JAKARTA, RADIANTVOICE.ID – Wakil Ketua Umum Partai Amanat Nasional (PAN), Eddy Soeparno, menekankan pentingnya evaluasi menyeluruh terhadap dampak sistem pemilu nasional dan daerah yang dipisahkan, sebagaimana diamanatkan dalam Putusan Mahkamah Konstitusi (MK) Nomor 135/PUU-XXII/2024.
Menurut Eddy, keputusan pemisahan waktu pelaksanaan pemilu—dengan jeda minimal dua tahun—tidak hanya berdampak pada aspek teknis penyelenggaraan, tetapi juga mengubah secara mendasar dinamika politik elektoral dan strategi pemenangan di lapangan.
“Putusan ini bukan hanya soal waktu, tetapi menyangkut desain ulang tata kelola pemilu secara keseluruhan. Harus dipikirkan ulang bagaimana strategi partai, pola kampanye, logistik pemilu, dan tentu saja konsekuensi biaya politik yang meningkat,” ujar Eddy dalam keterangannya, Jumat (27/6/2025).
Ia menilai, selama ini caleg DPR RI, DPRD provinsi, hingga kabupaten/kota saling menopang dan bekerja secara sinergis dalam pemilu serentak. Namun dengan skema pemilu terpisah, kerja kolektif itu tak lagi bisa dilakukan.
“Dengan sistem yang lama, ada efisiensi. Tapi dengan pemilu lokal dipisah, masing-masing caleg harus menanggung beban sendiri. Ini akan menaikkan biaya politik secara signifikan,” katanya.
Eddy juga menyoroti dampak lanjutan dari keputusan MK terhadap masa jabatan pejabat publik di daerah.
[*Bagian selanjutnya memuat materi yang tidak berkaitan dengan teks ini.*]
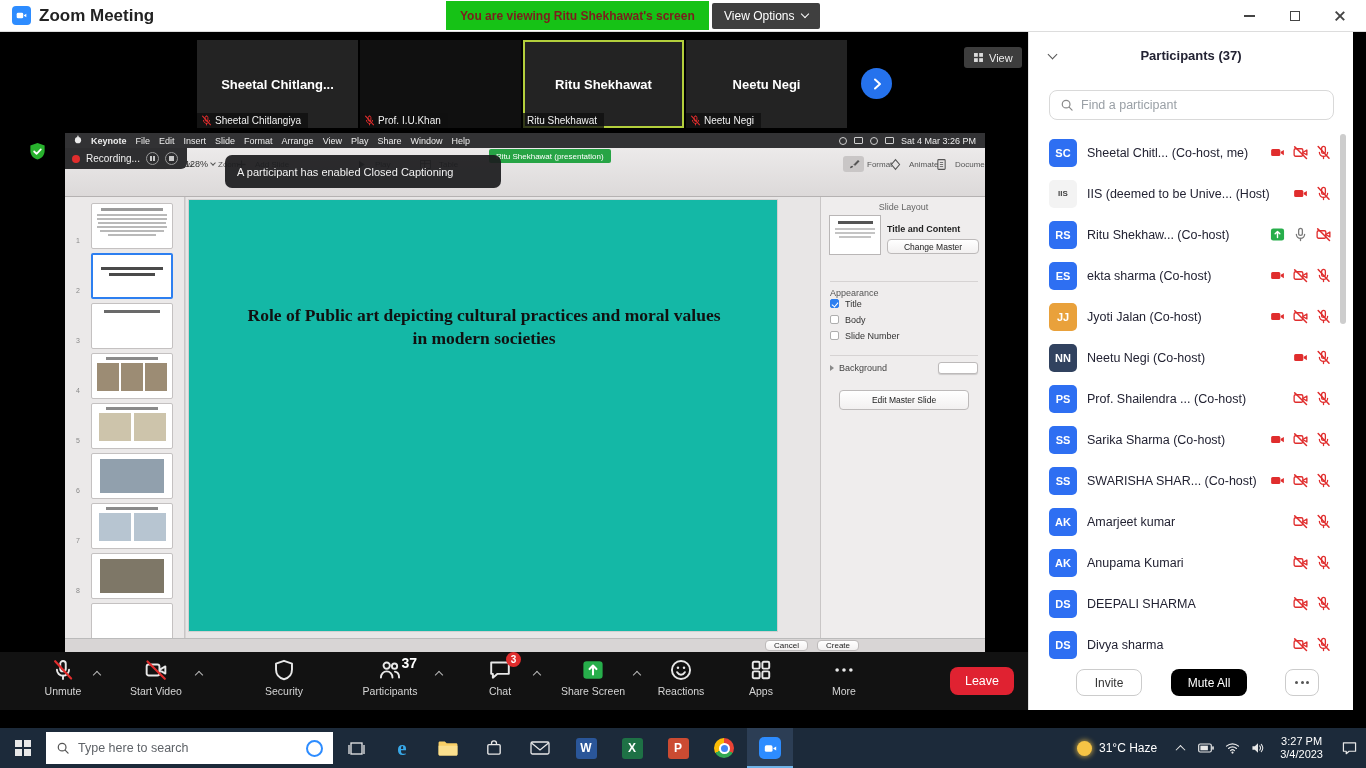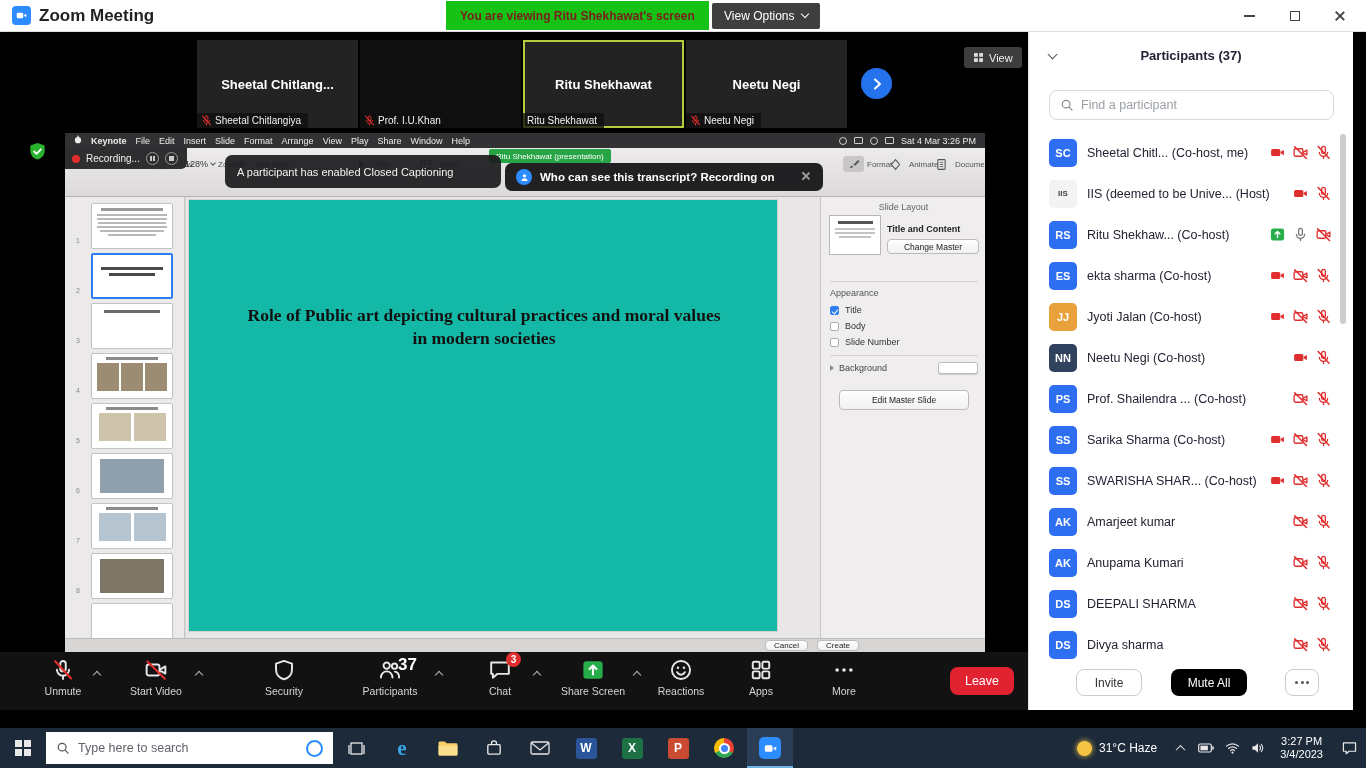--- a/index.html
+++ b/index.html
@@ -70,38 +70,38 @@
 .slide{position:absolute;left:2px;top:2px;width:590px;height:433px;background:#14b8a6;border:1px solid #d2d0d0}
 .slide-title{position:absolute;left:55px;top:104px;width:480px;text-align:center;font-family:"Liberation Serif",serif;font-weight:700;font-size:17.5px;color:#111;line-height:1.32}
 .kn-insp{position:absolute;left:755px;top:64px;width:165px;height:441px;background:#efeded;border-left:1px solid #c9c6c6;color:#333}
 .insp-title{position:absolute;left:0;top:5px;width:165px;text-align:center;font-size:9px;color:#666}
 .insp-prev{position:absolute;left:8px;top:18px;width:52px;height:40px;background:#fff;border:1px solid #b9b6b6}
 .insp-name{position:absolute;left:66px;top:27px;font-size:9px;font-weight:700;color:#222;white-space:nowrap}
 .kn-btn{background:linear-gradient(#fff,#f2f0f0);border:1px solid #bdbaba;border-radius:4px;font-size:8.5px;color:#222;display:flex;align-items:center;justify-content:center;cursor:pointer}
 .insp-cm{position:absolute;left:66px;top:42px;width:92px;height:15px}
 .insp-app{position:absolute;left:9px;top:84px;font-size:9px;color:#555;border-top:1px solid #d6d3d3;width:148px;padding-top:6px}
 #insp-options{position:absolute;left:9px;top:102px}
-.cbrow{display:flex;align-items:flex-end;gap:6px;height:16px;font-size:9px;color:#333;cursor:pointer}
+.cbrow{display:flex;align-items:flex-start;gap:6px;height:16px;font-size:9px;color:#333;cursor:pointer}
 .cb{width:9px;height:9px;border:1px solid #aeaeae;border-radius:2px;background:#fff;position:relative}
 .cb.on{background:#2d7ff0;border-color:#2d7ff0}
 .cb.on::after{content:'';position:absolute;left:2.4px;top:.6px;width:3px;height:5px;border-right:1.4px solid #fff;border-bottom:1.4px solid #fff;transform:rotate(40deg)}
 .insp-bg{position:absolute;left:9px;top:158px;width:148px;display:flex;align-items:center;gap:5px;font-size:9px;color:#444;border-top:1px solid #d6d3d3;padding-top:6px}
 .tri{width:0;height:0;border-top:3.5px solid transparent;border-bottom:3.5px solid transparent;border-left:4.5px solid #8a8a8a}
 .color-well{margin-left:auto;width:40px;height:12px;background:#fff;border:1px solid #bdbaba;border-radius:3px;box-shadow:0 1px 1px rgba(0,0,0,.15);cursor:pointer}
 .insp-em{position:absolute;left:18px;top:193px;width:130px;height:20px}
 .kn-bottom{position:absolute;left:0;top:505px;width:920px;height:14px;background:#d8d5d5;border-top:1px solid #bbb}
 .kb-btn{position:absolute;top:1px;height:11px;font-size:8px;padding:0 8px}
 
 
 #bottom-toolbar{position:absolute;left:0;top:652px;width:1028px;height:58px;background:#121212;z-index:20}
 .zbtn{position:absolute;top:6px;display:flex;flex-direction:column;align-items:center;cursor:pointer}
 .zbtn .zicon{position:relative;height:24px;display:flex;align-items:center;justify-content:center}
 .zbtn .zlabel{margin-top:3px;font-size:10.5px;color:#d4d4d4;white-space:nowrap}
 .zbtn .chev{position:absolute;top:6px}
-.badge-plain{position:absolute;top:-3px;font-size:17px;color:#fff;font-weight:700}
+.badge-plain{position:absolute;top:-3px;font-size:14px;color:#fff;font-weight:700}
 .badge-red{position:absolute;top:-6px;min-width:15px;height:15px;border-radius:8px;background:#e02d2d;color:#fff;font-size:10px;font-weight:700;display:flex;align-items:center;justify-content:center;padding:0 3px}
 .leave-btn{position:absolute;left:950px;top:15px;width:64px;height:28px;background:#e02231;border-radius:8px;color:#fff;font-size:12.5px;display:flex;align-items:center;justify-content:center;cursor:pointer}
 
 
 .panel{position:absolute;left:1028px;top:32px;width:325px;height:678px;background:#fff;border-left:1px solid #e2e2e2;z-index:15;color:#232333}
 .p-header{position:relative;height:46px;display:flex;align-items:center;justify-content:center;font-weight:700;font-size:13px}
 .p-header .pcaret{position:absolute;left:20px;top:19px;width:7px;height:7px;border-right:1.6px solid #555;border-bottom:1.6px solid #555;transform:rotate(45deg);cursor:pointer}
 .p-search{position:absolute;left:20px;top:58px;width:285px;height:30px;border:1px solid #d9d9d9;border-radius:8px;display:flex;align-items:center;gap:7px;padding:0 10px;background:#fff}
 .p-search input{border:none;outline:none;flex:1;font-size:12.5px;color:#333;font-family:inherit;background:transparent}
 .p-search input::placeholder{color:#9aa0a6}
@@ -333,32 +333,20 @@
       </div>
 
     <div class="rec-pill">
       <span class="rec-dot"></span>
       <span>Recording...</span>
       <span class="rc-btn rc-pause"></span>
       <span class="rc-btn rc-stop"></span>
     </div>
     <div class="ptag">Ritu Shekhawat (presentation)</div>
     <div class="cc1">A participant has enabled Closed Captioning</div>
-    <div class="cc2">
-      <span class="cc2-ic">
-        <svg width="9" height="9" viewBox="0 0 16 16">
-            <circle cx="8" cy="5" r="3" fill="#fff"></circle>
-            <path d="M2.5 14c.6-3 2.9-4.6 5.5-4.6s4.9 1.6 5.5 4.6z" fill="#fff"></path>
-          </svg>
-      </span>
-      <span>Who can see this transcript? Recording on</span>
-      <span class="xwrap">
-          <span class="xmark lt"></span>
-        </span>
-    </div>
 
     <div class="kn-nav" id="kn-nav">
         <span class="thumb-num" style="top:40px">1</span>
         <div class="thumb" style="top:6px">
           <div style="height:3px;background:#9a9a9a;margin:4px auto 0;width:78%"></div>
           <div style="height:2px;background:#b9b9b9;margin:3px auto 0;width:88%"></div>
           <div style="height:2px;background:#b9b9b9;margin:2px auto 0;width:88%"></div>
           <div style="height:2px;background:#b9b9b9;margin:2px auto 0;width:84%"></div>
           <div style="height:2px;background:#b9b9b9;margin:2px auto 0;width:88%"></div>
           <div style="height:2px;background:#b9b9b9;margin:2px auto 0;width:80%"></div>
Ia menyebut, PAN masih mengkaji skema perpanjangan jabatan kepala daerah dan DPRD yang otomatis menjadi dua tahun hingga 2031 sebagai transisi menuju pemilu lokal berikutnya.
“Ini bukan hanya soal legalitas, tetapi juga efektivitas. Apakah kepala daerah dan anggota DPRD yang diperpanjang akan tetap optimal dalam menjalankan fungsi dan tanggung jawabnya? Ini harus jadi perhatian bersama,” ujar Eddy.
Lebih jauh, ia meminta DPR dan pemerintah tidak terburu-buru dalam menyusun revisi Undang-Undang Pemilu, dan harus melibatkan partai politik serta masyarakat sipil dalam dialog terbuka dan inklusif.
“Putusan MK ini monumental. Maka proses penyusunan UU Pemilu yang baru harus betul-betul cermat, komprehensif, dan partisipatif. Jangan sampai justru menambah kebingungan dalam pelaksanaan pemilu di masa mendatang,” tegasnya.
Seperti diketahui, Mahkamah Konstitusi memutuskan bahwa Pemilu nasional—yang meliputi pemilihan presiden, DPR, dan DPD—harus dipisahkan dari Pemilu daerah, yang terdiri dari DPRD dan kepala daerah. Jeda minimal dua tahun ini ditujukan untuk meningkatkan kualitas demokrasi dan mencegah kelelahan pemilih maupun penyelenggara.
Namun bagi partai politik, tantangan baru juga muncul—dari soal kesiapan logistik, pembiayaan, hingga pembentukan mesin politik yang terpisah. Eddy berharap momentum ini bisa menjadi titik awal reformasi sistem pemilu Indonesia secara lebih mendalam.
“Pemisahan ini jangan hanya dianggap soal teknis, tapi sebagai kesempatan emas untuk memperbaiki arsitektur demokrasi kita agar lebih kuat, transparan, dan efisien,” pungkasnya (RED).